Provided data Start Marker
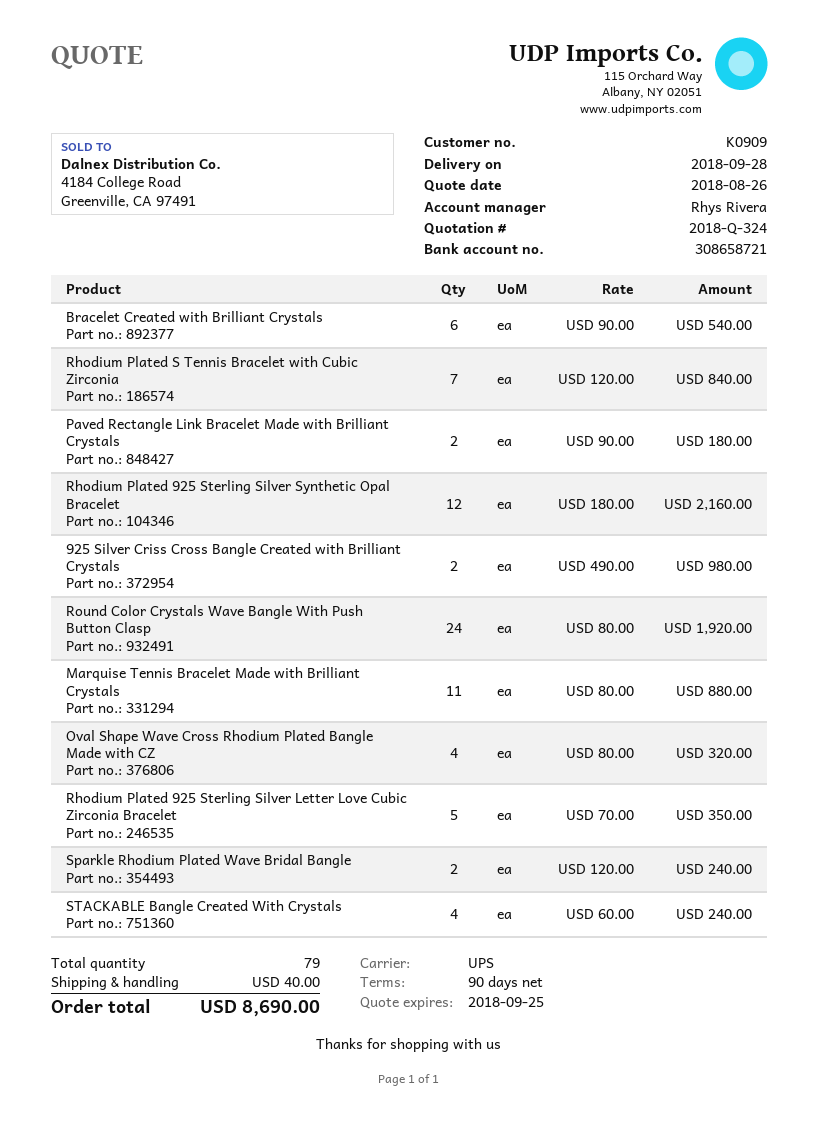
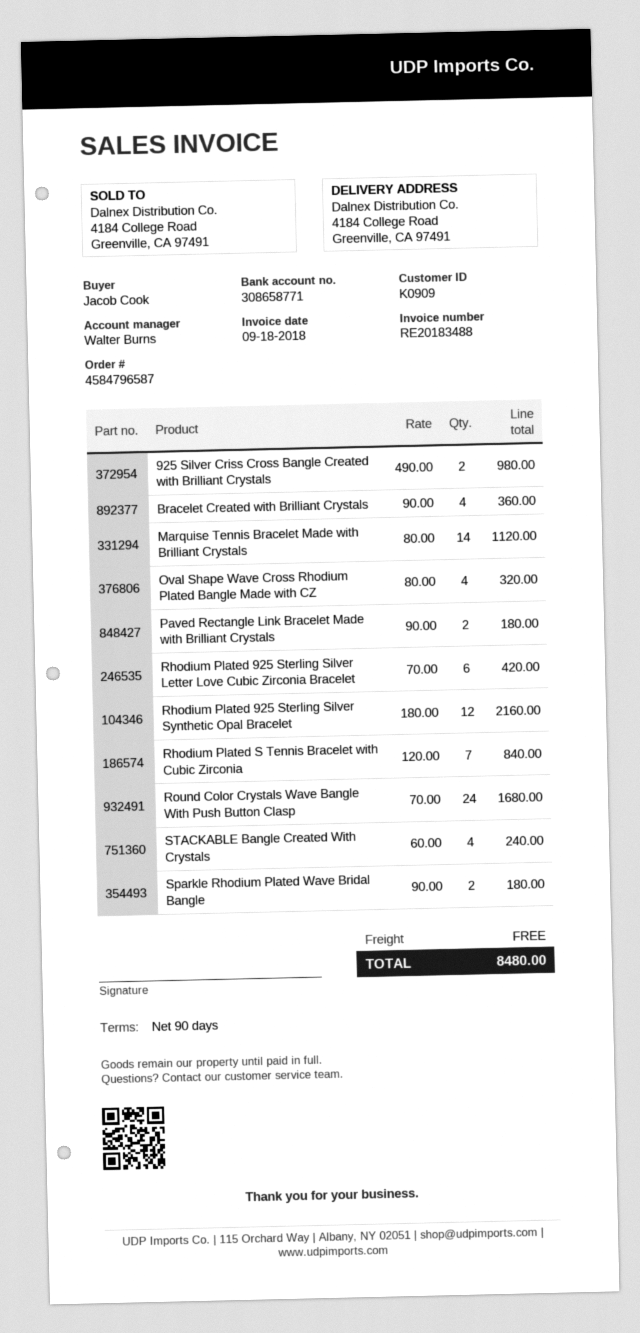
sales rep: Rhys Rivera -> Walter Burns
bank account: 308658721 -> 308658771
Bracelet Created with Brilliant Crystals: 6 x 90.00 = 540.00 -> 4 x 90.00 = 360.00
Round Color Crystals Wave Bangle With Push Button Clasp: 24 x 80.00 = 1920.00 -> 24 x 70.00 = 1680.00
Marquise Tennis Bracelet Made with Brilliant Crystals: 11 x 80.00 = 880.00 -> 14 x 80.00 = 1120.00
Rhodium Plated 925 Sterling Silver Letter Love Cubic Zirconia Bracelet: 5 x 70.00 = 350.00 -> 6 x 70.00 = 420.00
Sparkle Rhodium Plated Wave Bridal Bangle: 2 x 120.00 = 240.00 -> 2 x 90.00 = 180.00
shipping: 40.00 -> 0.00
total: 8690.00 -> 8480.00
Provided data End Marker
Provided data Start Marker
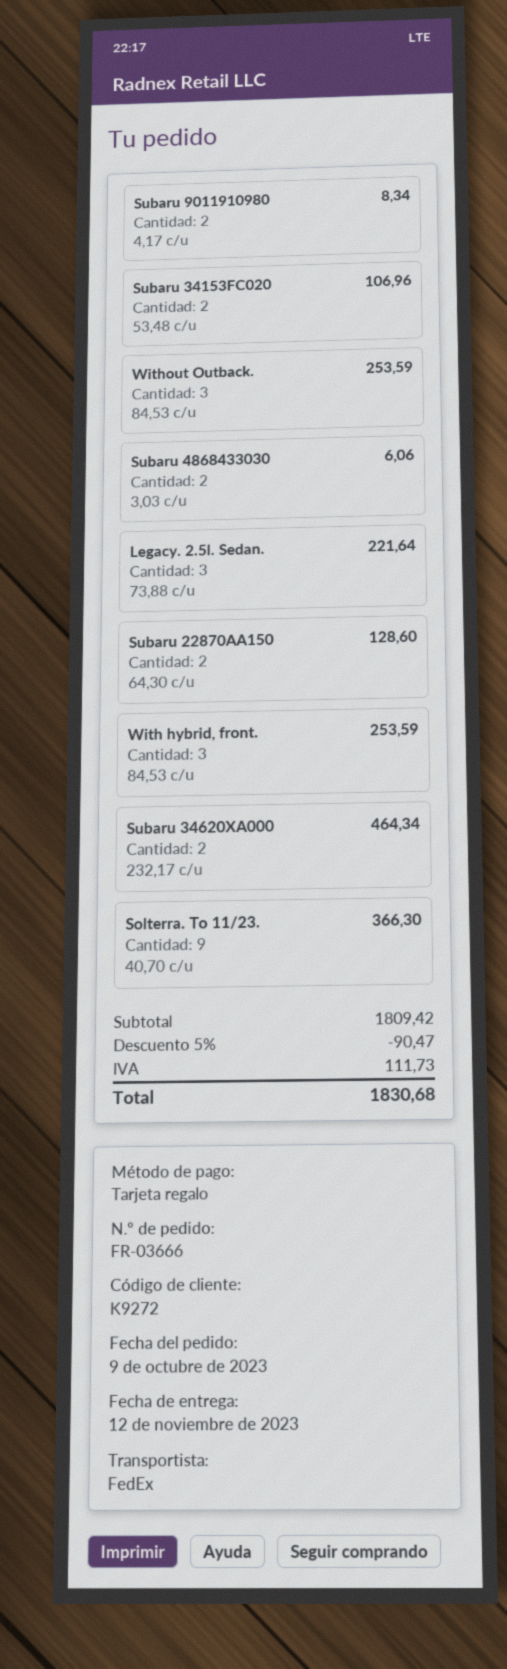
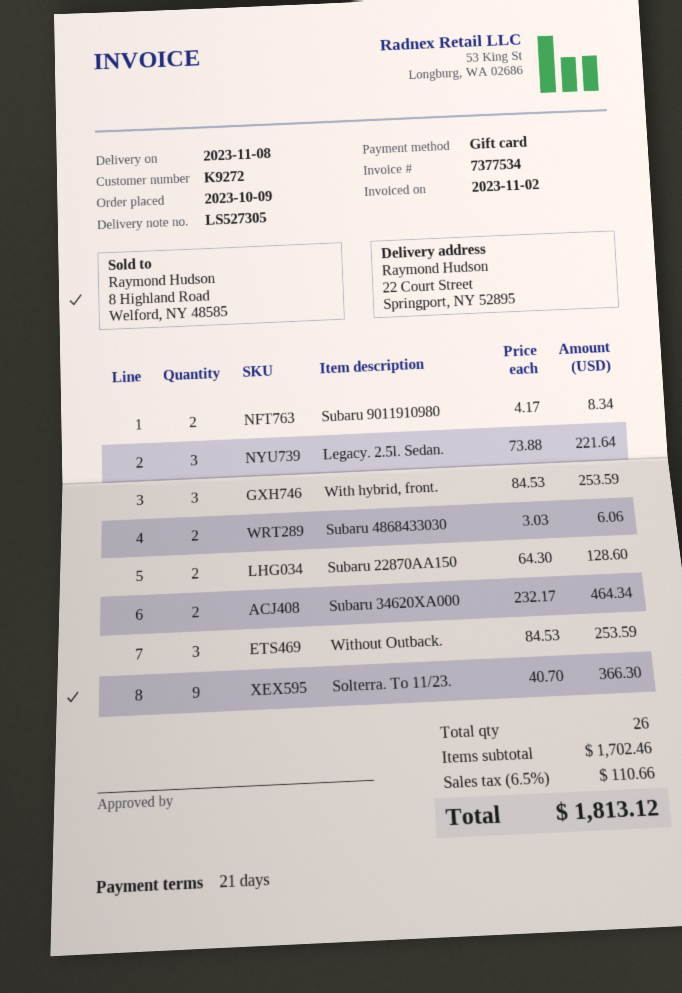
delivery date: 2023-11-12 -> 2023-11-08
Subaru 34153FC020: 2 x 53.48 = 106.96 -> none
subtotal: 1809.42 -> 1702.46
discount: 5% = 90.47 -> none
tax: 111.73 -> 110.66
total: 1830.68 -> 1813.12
Provided data End Marker
Provided data Start Marker
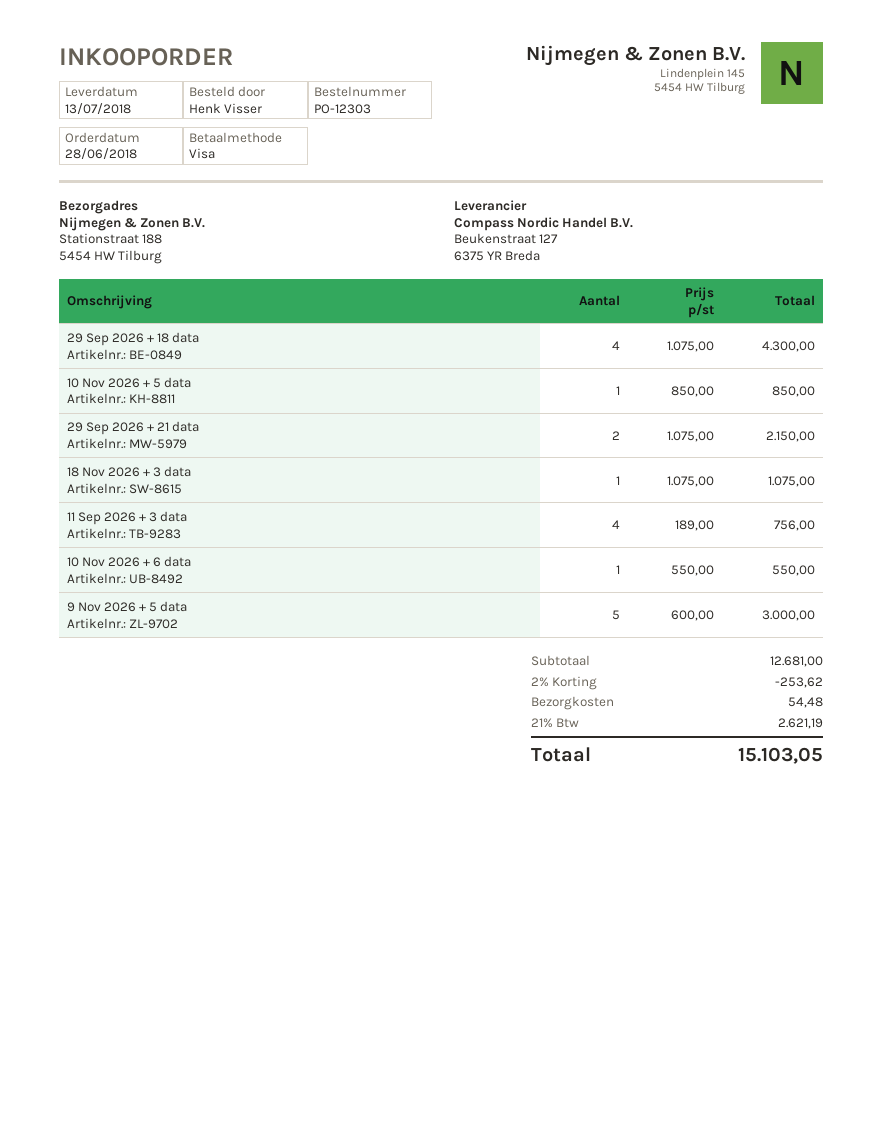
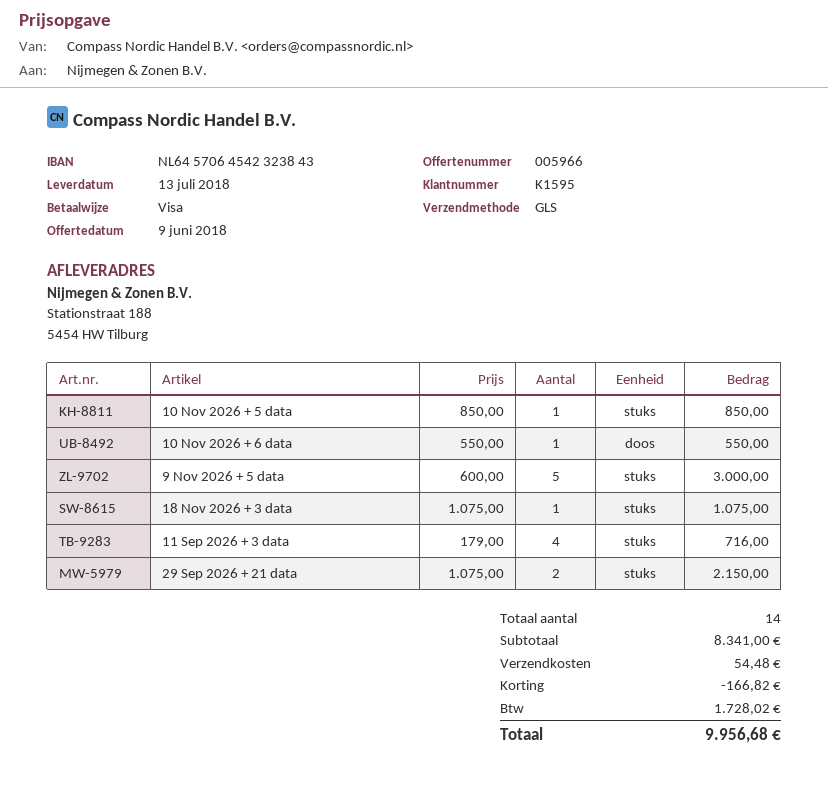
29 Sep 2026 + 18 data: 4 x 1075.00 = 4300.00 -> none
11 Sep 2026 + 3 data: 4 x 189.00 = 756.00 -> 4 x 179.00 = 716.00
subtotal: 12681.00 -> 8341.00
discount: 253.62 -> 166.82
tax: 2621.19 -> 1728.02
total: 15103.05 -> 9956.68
Provided data End Marker
What needs to be done
Filter the lines above, keeping each one that contains the string "Wave".

Answer space
Round Color Crystals Wave Bangle With Push Button Clasp: 24 x 80.00 = 1920.00 -> 24 x 70.00 = 1680.00
Sparkle Rhodium Plated Wave Bridal Bangle: 2 x 120.00 = 240.00 -> 2 x 90.00 = 180.00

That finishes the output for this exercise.